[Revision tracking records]
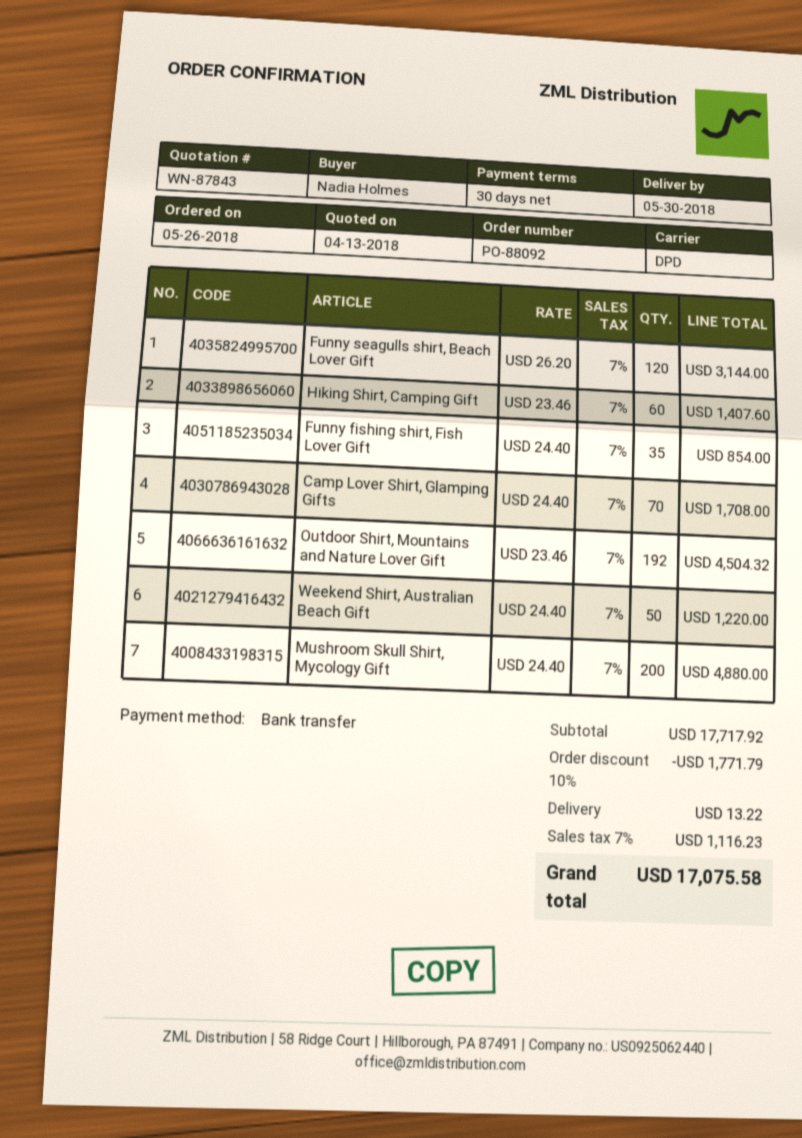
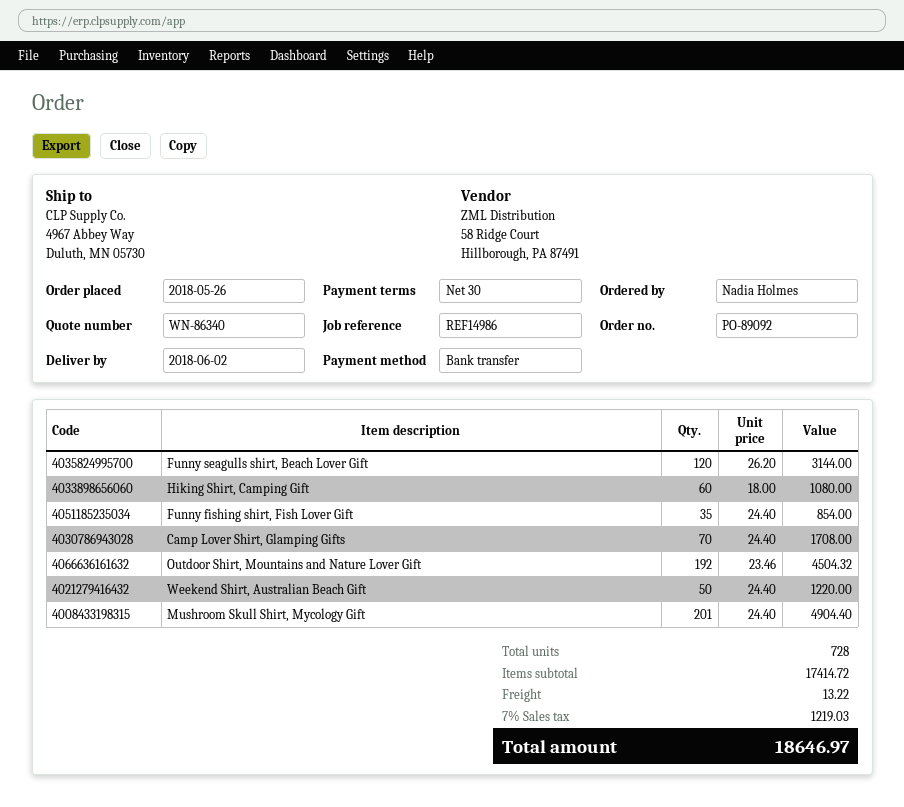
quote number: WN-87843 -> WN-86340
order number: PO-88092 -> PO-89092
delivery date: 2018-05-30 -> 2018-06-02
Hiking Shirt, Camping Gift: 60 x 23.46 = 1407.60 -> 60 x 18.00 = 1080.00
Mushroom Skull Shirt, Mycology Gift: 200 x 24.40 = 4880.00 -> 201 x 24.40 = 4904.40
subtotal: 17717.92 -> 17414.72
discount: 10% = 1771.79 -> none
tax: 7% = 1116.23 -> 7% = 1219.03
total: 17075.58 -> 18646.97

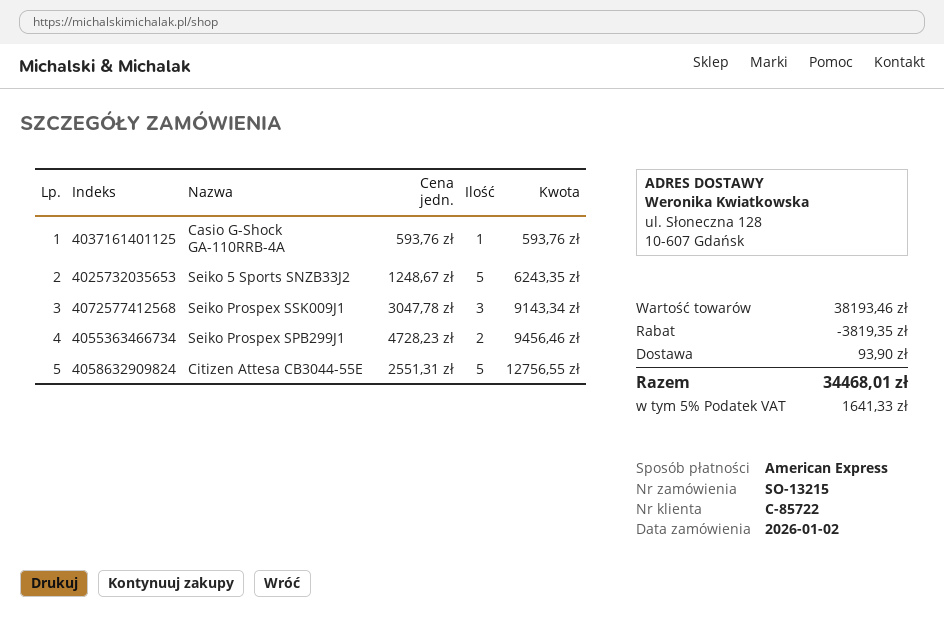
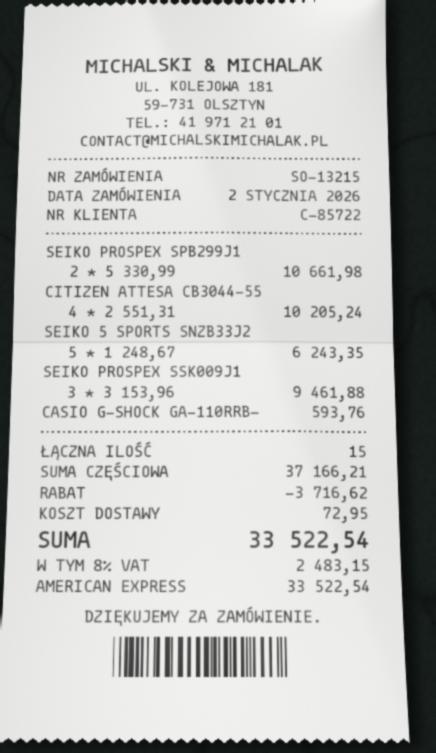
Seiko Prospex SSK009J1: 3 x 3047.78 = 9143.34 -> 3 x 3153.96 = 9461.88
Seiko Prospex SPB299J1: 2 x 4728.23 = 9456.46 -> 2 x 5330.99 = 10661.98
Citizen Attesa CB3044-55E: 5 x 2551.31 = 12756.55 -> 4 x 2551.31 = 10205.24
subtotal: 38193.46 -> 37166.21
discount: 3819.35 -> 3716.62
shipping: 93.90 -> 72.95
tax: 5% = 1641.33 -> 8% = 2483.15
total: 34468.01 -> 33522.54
...
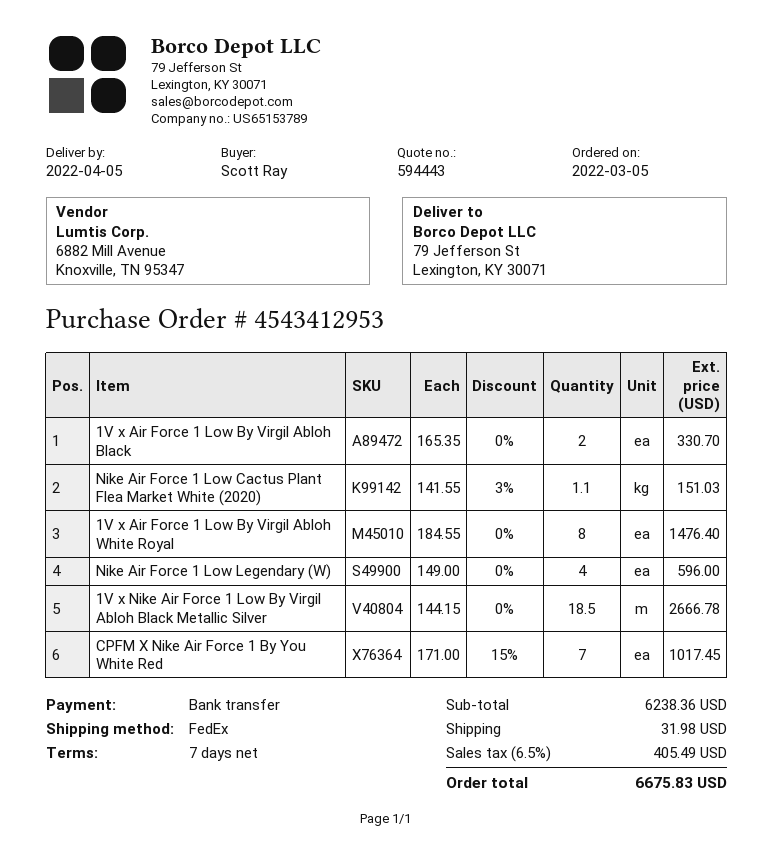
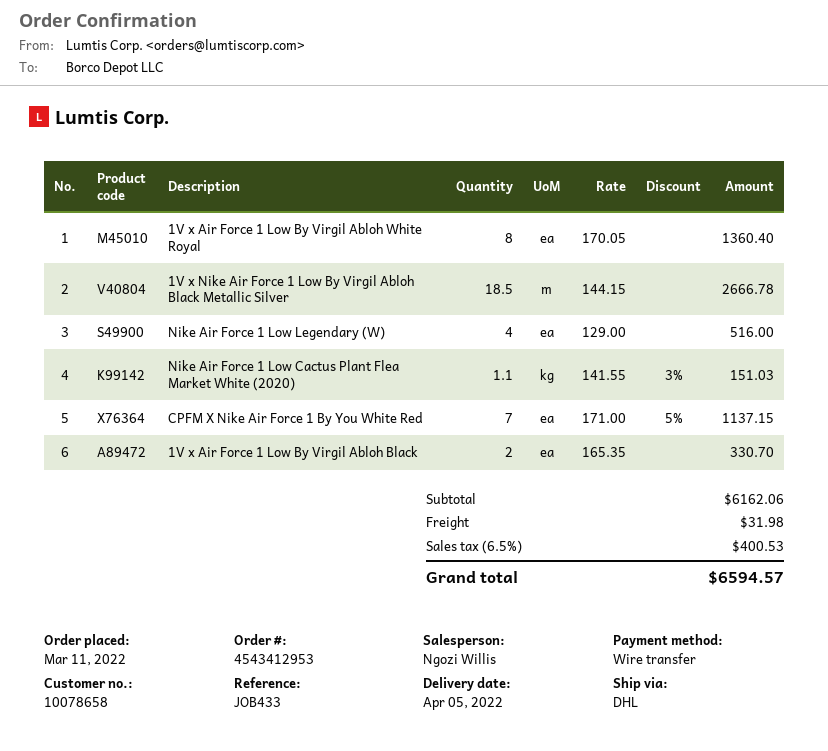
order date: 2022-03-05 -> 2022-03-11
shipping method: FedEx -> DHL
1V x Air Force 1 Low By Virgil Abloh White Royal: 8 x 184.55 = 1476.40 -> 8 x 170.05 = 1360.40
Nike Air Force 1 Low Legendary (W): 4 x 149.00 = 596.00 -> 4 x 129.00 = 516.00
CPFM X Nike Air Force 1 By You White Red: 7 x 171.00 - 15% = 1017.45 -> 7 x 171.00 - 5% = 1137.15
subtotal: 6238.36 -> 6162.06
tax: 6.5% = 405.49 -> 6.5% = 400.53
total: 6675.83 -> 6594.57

### Problem to solve:
Print exactly, with no pictures, the lines above from the one that holds "Hiking Shirt, Camping" through the one that holds "total: 34468.01 -> 33522.54", both of them included.

### Solution:
Hiking Shirt, Camping Gift: 60 x 23.46 = 1407.60 -> 60 x 18.00 = 1080.00
Mushroom Skull Shirt, Mycology Gift: 200 x 24.40 = 4880.00 -> 201 x 24.40 = 4904.40
subtotal: 17717.92 -> 17414.72
discount: 10% = 1771.79 -> none
tax: 7% = 1116.23 -> 7% = 1219.03
total: 17075.58 -> 18646.97

Seiko Prospex SSK009J1: 3 x 3047.78 = 9143.34 -> 3 x 3153.96 = 9461.88
Seiko Prospex SPB299J1: 2 x 4728.23 = 9456.46 -> 2 x 5330.99 = 10661.98
Citizen Attesa CB3044-55E: 5 x 2551.31 = 12756.55 -> 4 x 2551.31 = 10205.24
subtotal: 38193.46 -> 37166.21
discount: 3819.35 -> 3716.62
shipping: 93.90 -> 72.95
tax: 5% = 1641.33 -> 8% = 2483.15
total: 34468.01 -> 33522.54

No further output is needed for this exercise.